Every line of the data below is to be given again as it appears, with the images removed.

Data listing: Begin

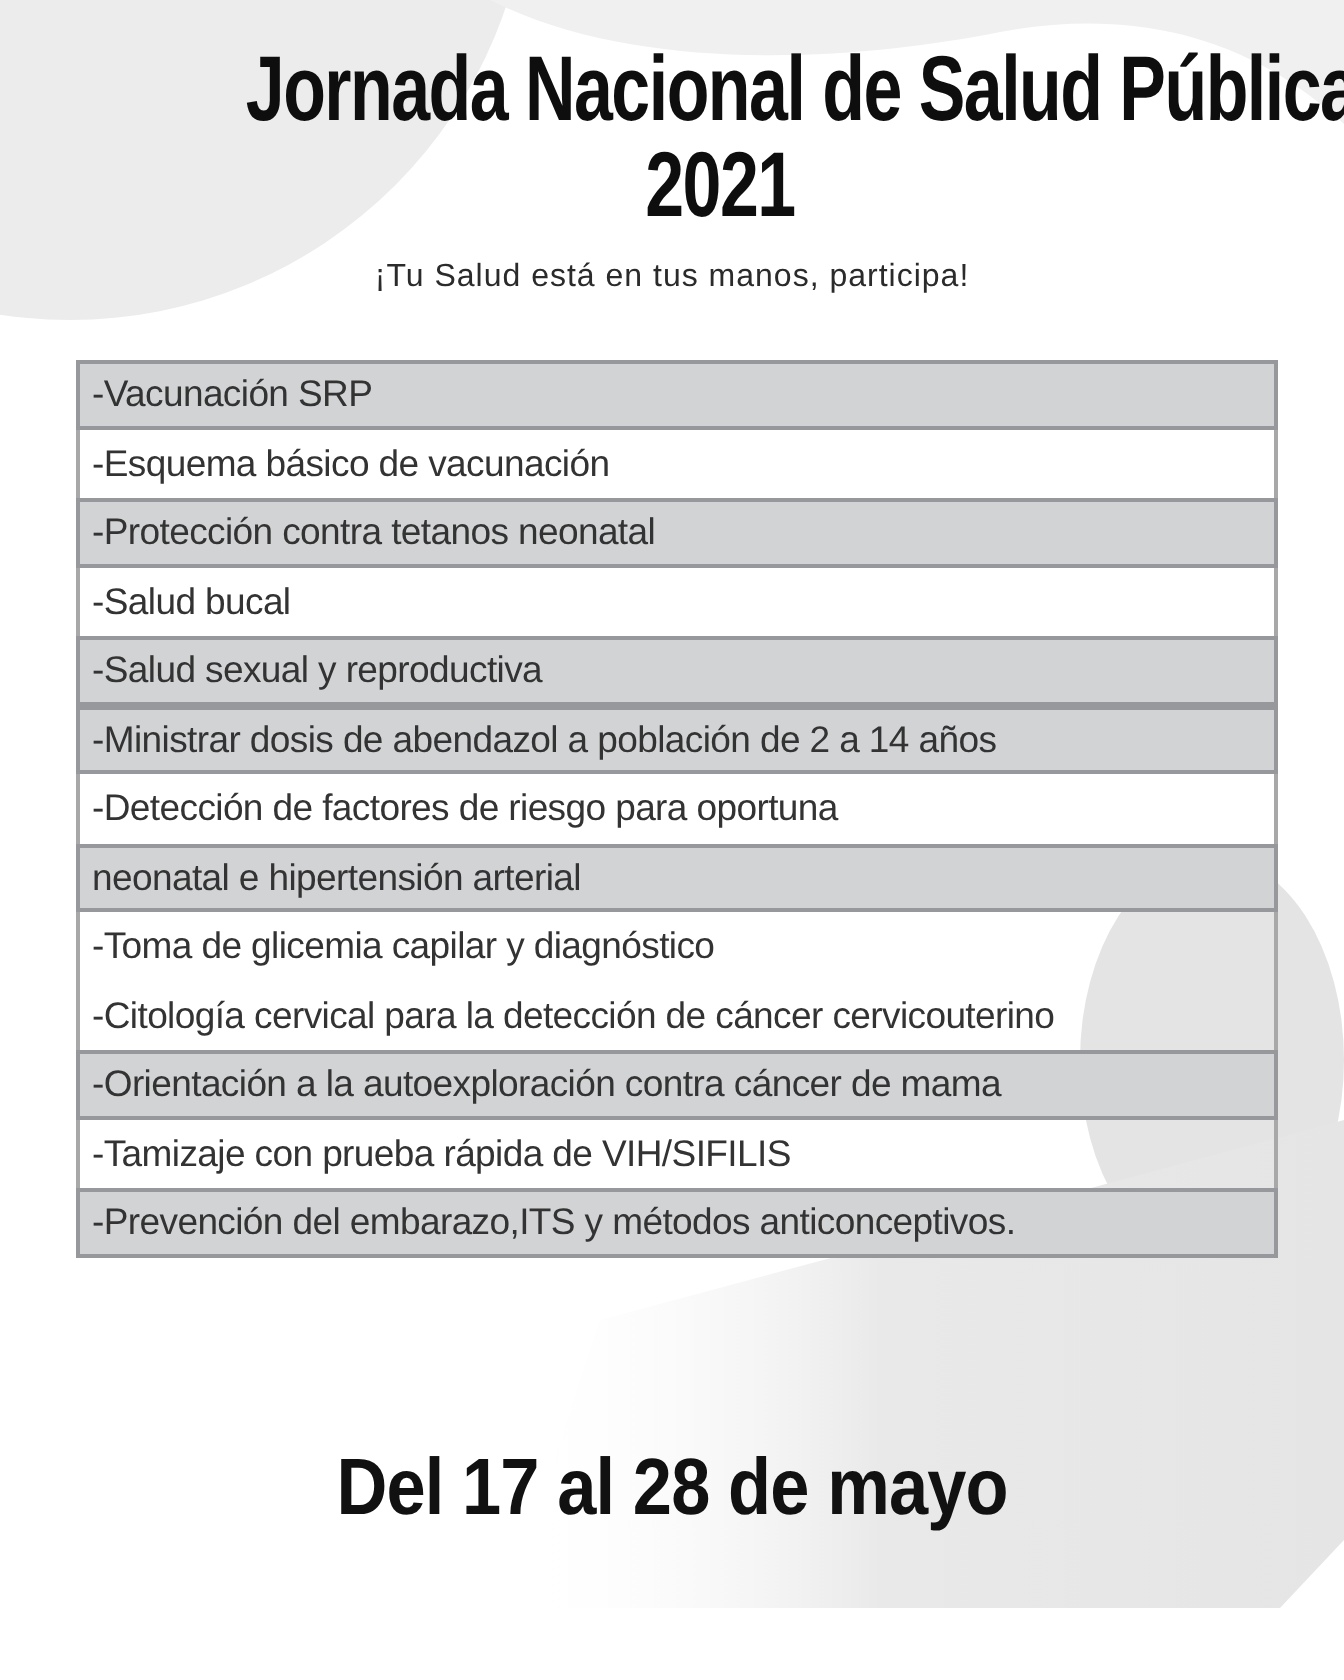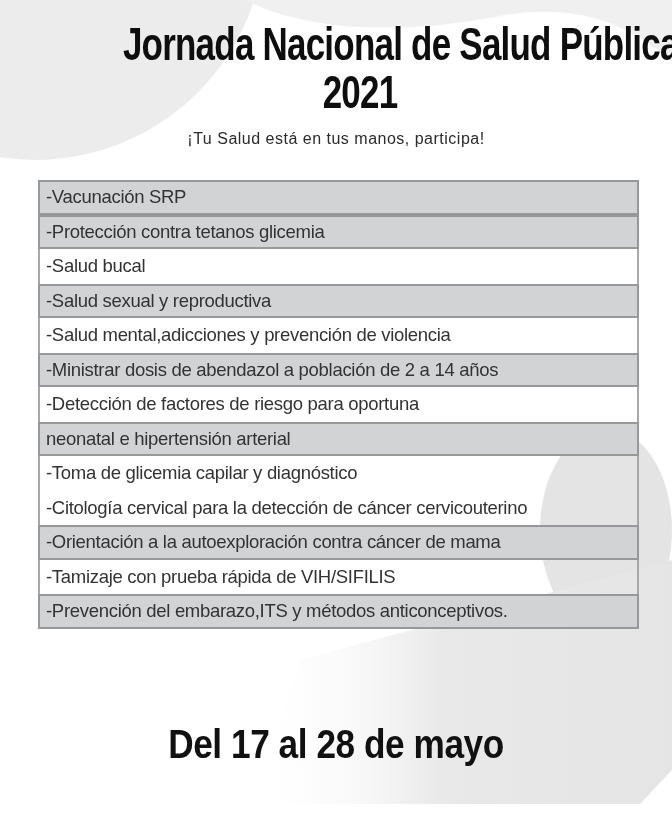"-Esquema básico de vacunación" li.row { html: none -> <li>-Esquema básico de vacunación</li> }
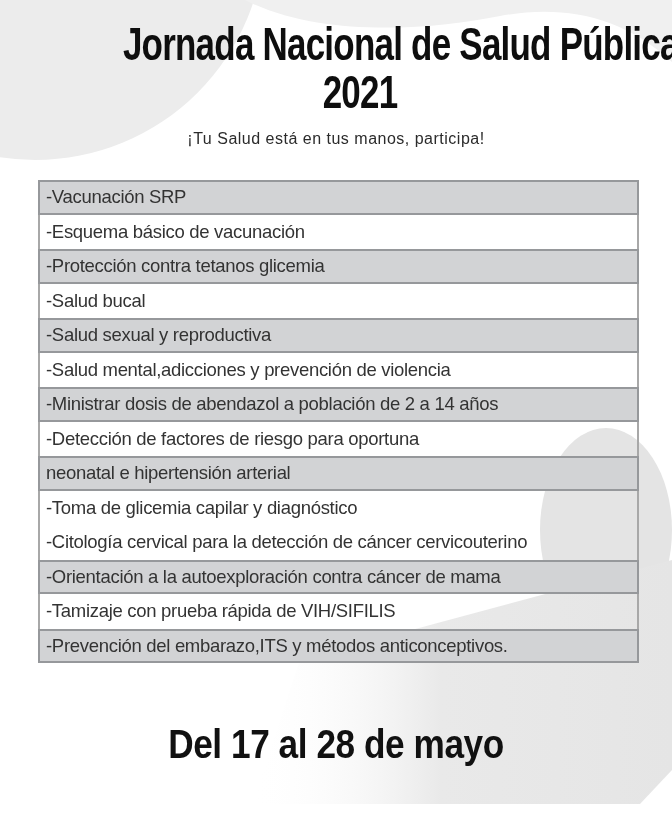"-Protección contra tetanos glicemia" li.row { text: glicemia -> neonatal }
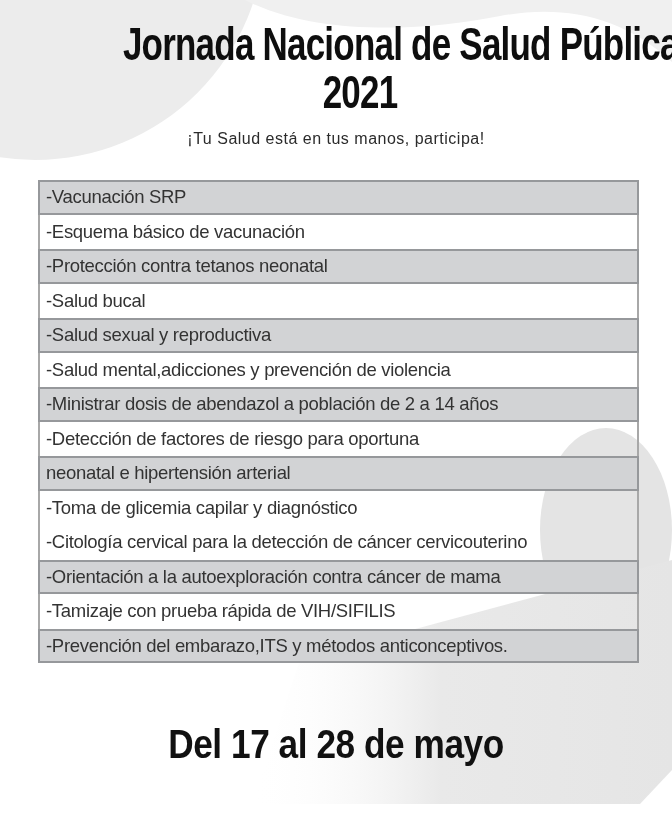"-Salud mental,adicciones y prevención de" li.row { html: <li>-Salud mental,adicciones y prevención de violencia</li> -> none }
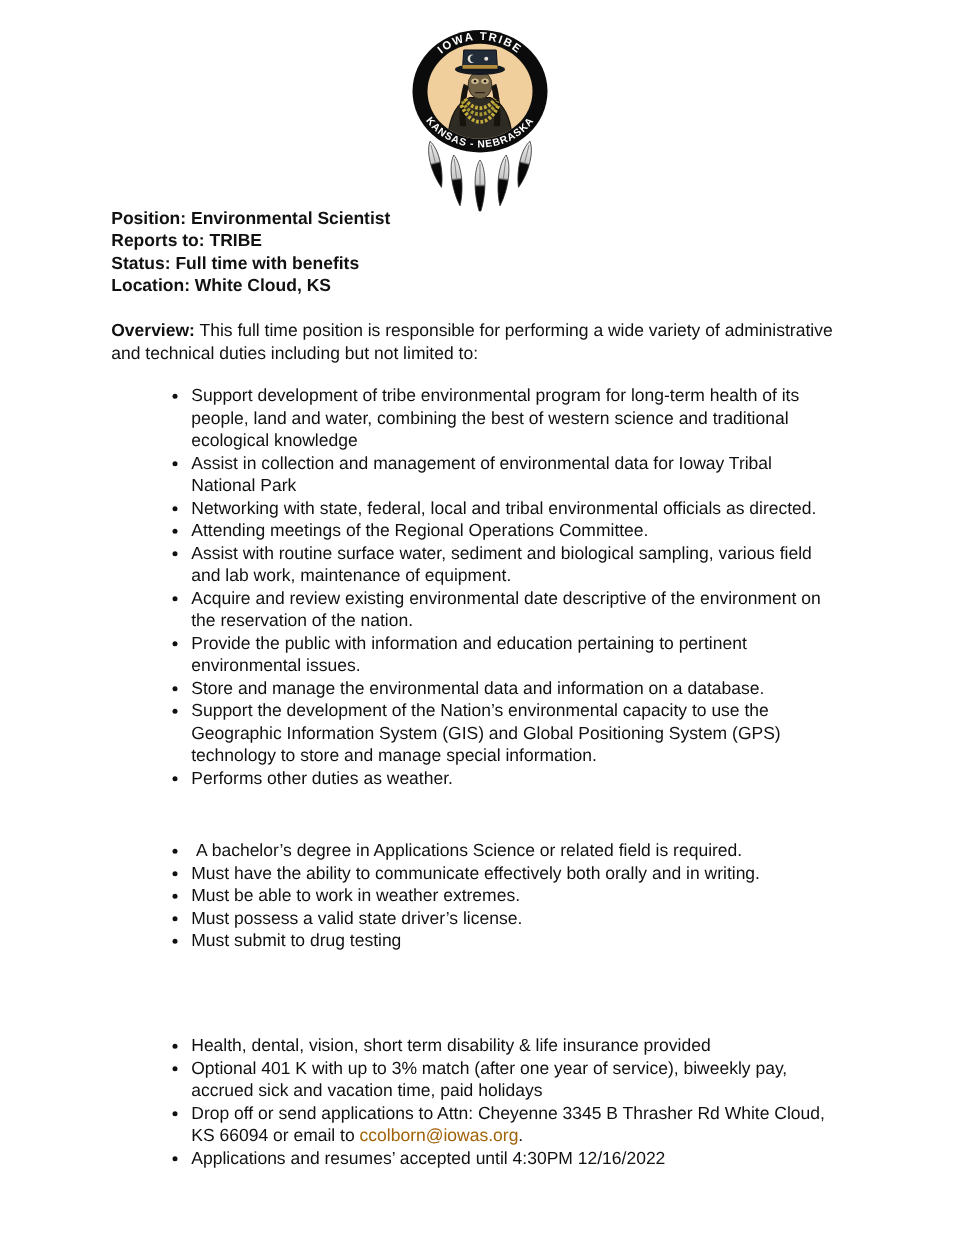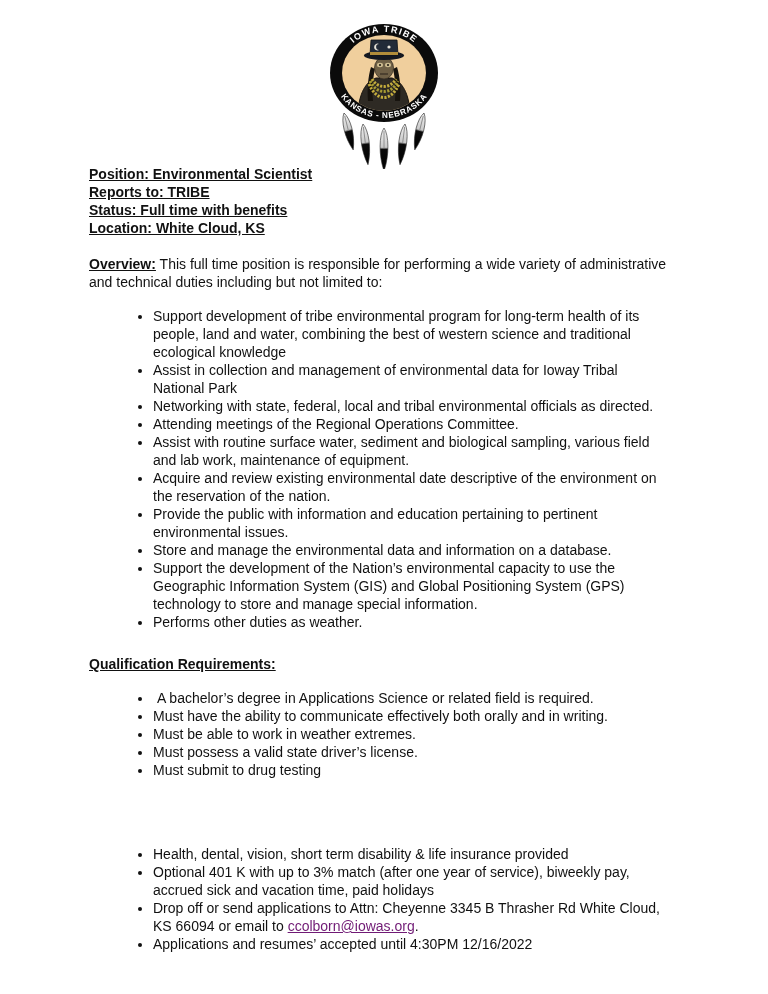"Position: Environmental Scientist" .bold, .content h2 { text-decoration: underline -> none }
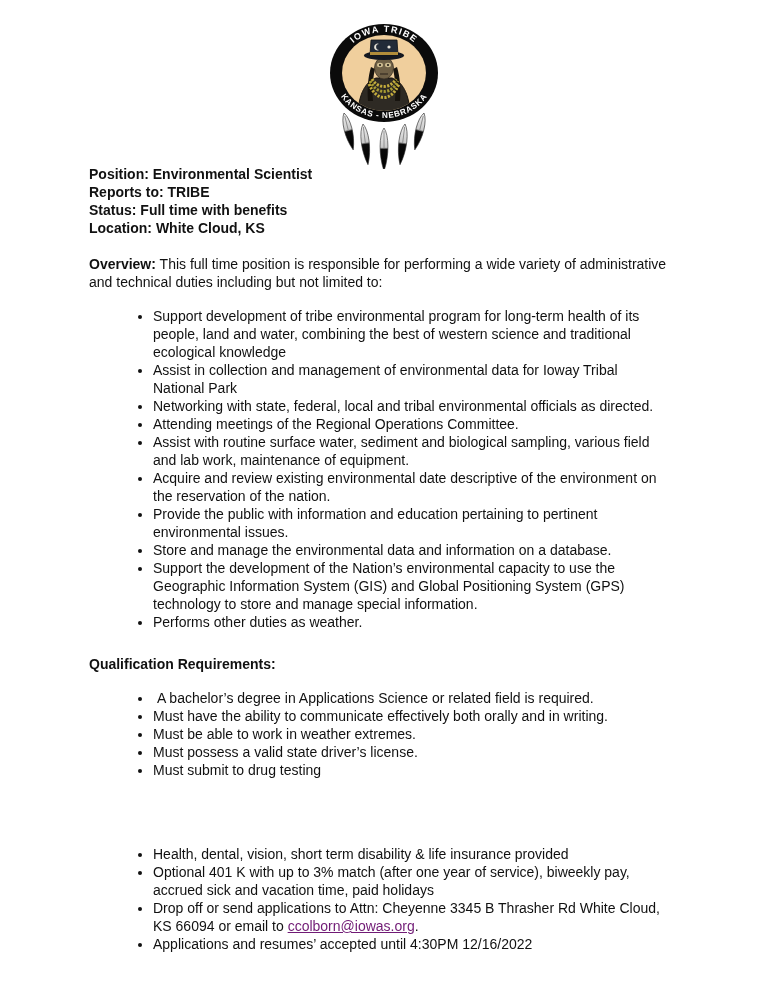"Qualification Requirements:" h2 { html: <h2><span>Qualification Requirements:</span></h2> -> none }
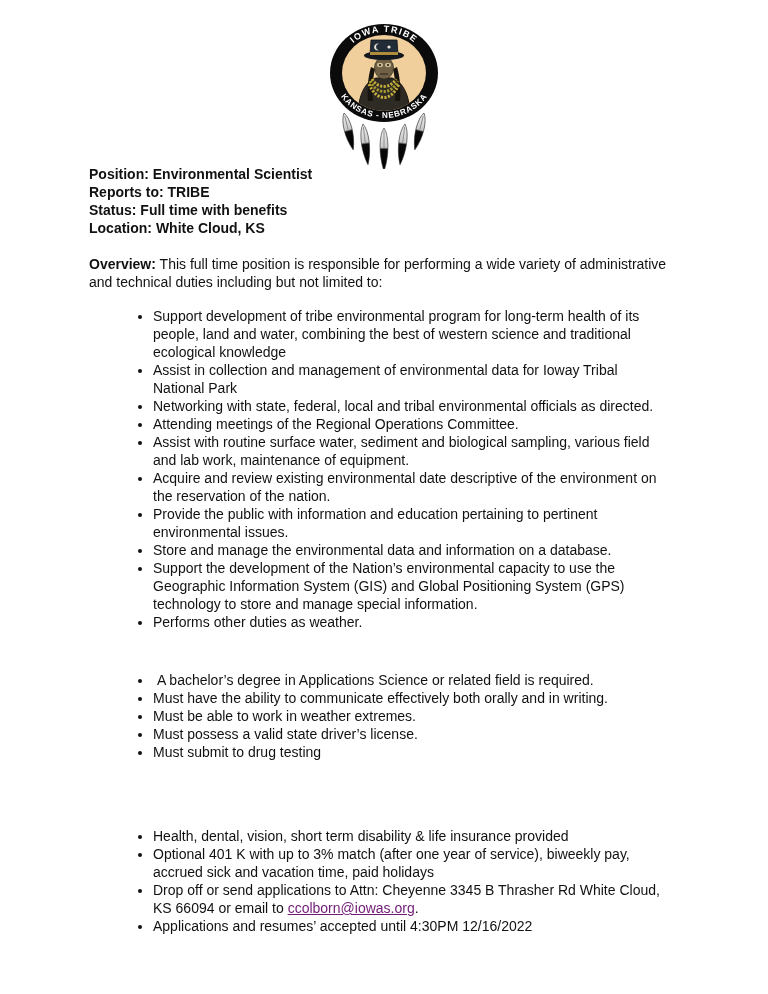"ccolborn@iowas.org" .email { color: #701a75 -> #a16207; text-decoration: underline -> none }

Data listing: End

■ **Task solution**
"-Esquema básico de vacunación" li.row { html: none -> <li>-Esquema básico de vacunación</li> }
"-Protección contra tetanos glicemia" li.row { text: glicemia -> neonatal }
"-Salud mental,adicciones y prevención de" li.row { html: <li>-Salud mental,adicciones y prevención de violencia</li> -> none }
"Position: Environmental Scientist" .bold, .content h2 { text-decoration: underline -> none }
"Qualification Requirements:" h2 { html: <h2><span>Qualification Requirements:</span></h2> -> none }
"ccolborn@iowas.org" .email { color: #701a75 -> #a16207; text-decoration: underline -> none }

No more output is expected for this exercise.